O mundo virtual continua em crescimento. Há vários movimentos orgânicos a formarem-se neste mundo, e alguns podem trazer danos reais. Acabemos com o ódio também no mundo virtual e aprendamos que a diversidade é desejável e maximiza o desenvolvimento sustentável desta indústria. Por Tiago Teixeira.
Wallpaper com os protagonistas de Assassin's Creed Odyssey.

Devido ao confinamento, passamos 24 sobre 24 horas em casa e sentimos a necessidade de procurar alternativas de entretenimento. O uso de serviços de streaming e chamadas de vídeo aumentou significativamente, bem como o negócio da indústria de videojogos.

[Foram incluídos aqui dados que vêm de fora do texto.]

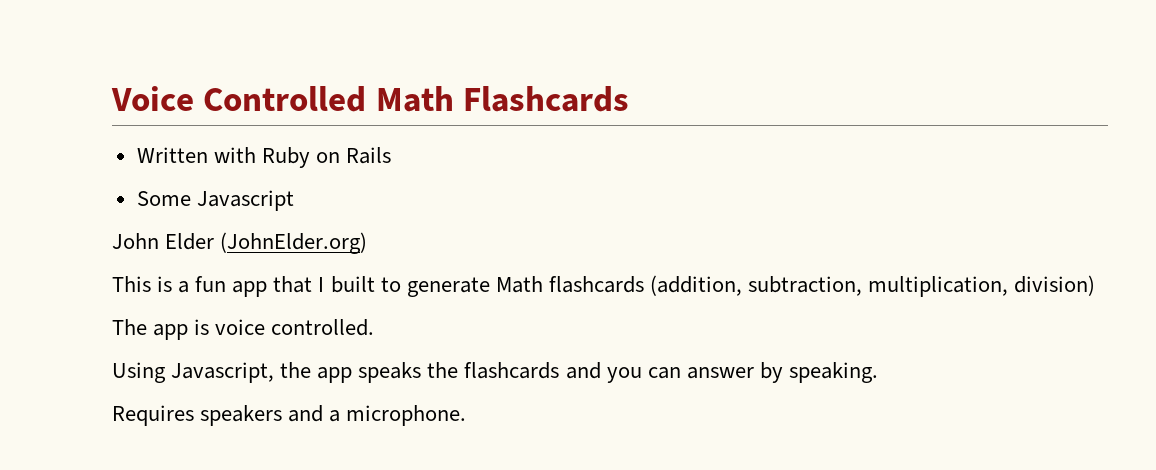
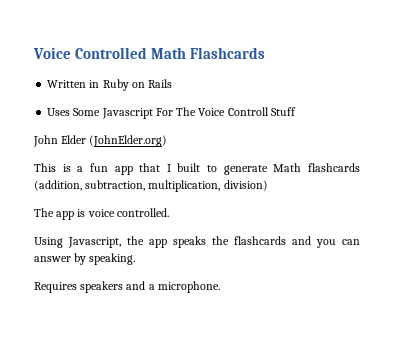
- Written with Ruby on Rails
+ Written in Ruby on Rails
- Some Javascript
+ Uses Some Javascript For The Voice Controll Stuff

Já fiz referência, no passado, que alguns videojogos superam orçamentos de filmes de Hollywood. Se o crescimento em pré-pandemia já era notório, com a pandemia os orçamentos refletiram um investimento ainda maior. Consequentemente, há um progressivo interesse por parte de outros setores da sociedade em usar os videojogos como estratégia de marketing, ou até política.

Por exemplo: em outubro de 2020, Alexandria Ocasio-Cortez transmitiu em directo para mais de 5 milhões de pessoas através da plataforma Twitch. A congressista utilizou esta plataforma gaming para apelar ao voto azul, ou seja, democrata.

Por outro lado, não podemos negar que, infelizmente, há um problema de ódio no mundo virtual. Mas não, não creio que os videojogos sejam responsáveis por tiroteios nas escolas norte-americanas. Se isso fosse verdade, eu seria dirigente de uma equipa de ciclismo de muito sucesso na vida real. O assunto é mais complexo do que parece. De qualquer forma, é certo que o mundo do gaming não é imune a sexismo, racismo ou xenofobia. A extrema direita tem utilizado o crescimento da indústria de videojogos para transmitir a sua mensagem num mercado que é dirigido para os mais jovens. Não é nova esta situação.

Nota-se a preocupação de parte da indústria em ter algum tipo de compromisso com a responsabilidade social. Falemos no caso da Ubisoft: A editora francesa é produtora da famosa franquia Assassin’s Creed. Na discussão de um desenvolvimento da versão Odyssey estava projetado que a personagem principal seria mulher. Ao que apurou a Bloomberg, um dos executivos da empresa afirmou que as personagens femininas não vendiam videojogos. E, assim, a versão final saiu para público com duas personagens principais: masculina e feminina. Curiosamente, o mesmo executivo foi afastado da empresa após acusações de assédio.

O mundo virtual continua em crescimento. Há vários movimentos orgânicos a formarem-se neste mundo, e alguns podem trazer danos reais. Acabemos com o ódio também no mundo virtual e aprendamos que a diversidade é desejável e maximiza o desenvolvimento sustentável desta indústria.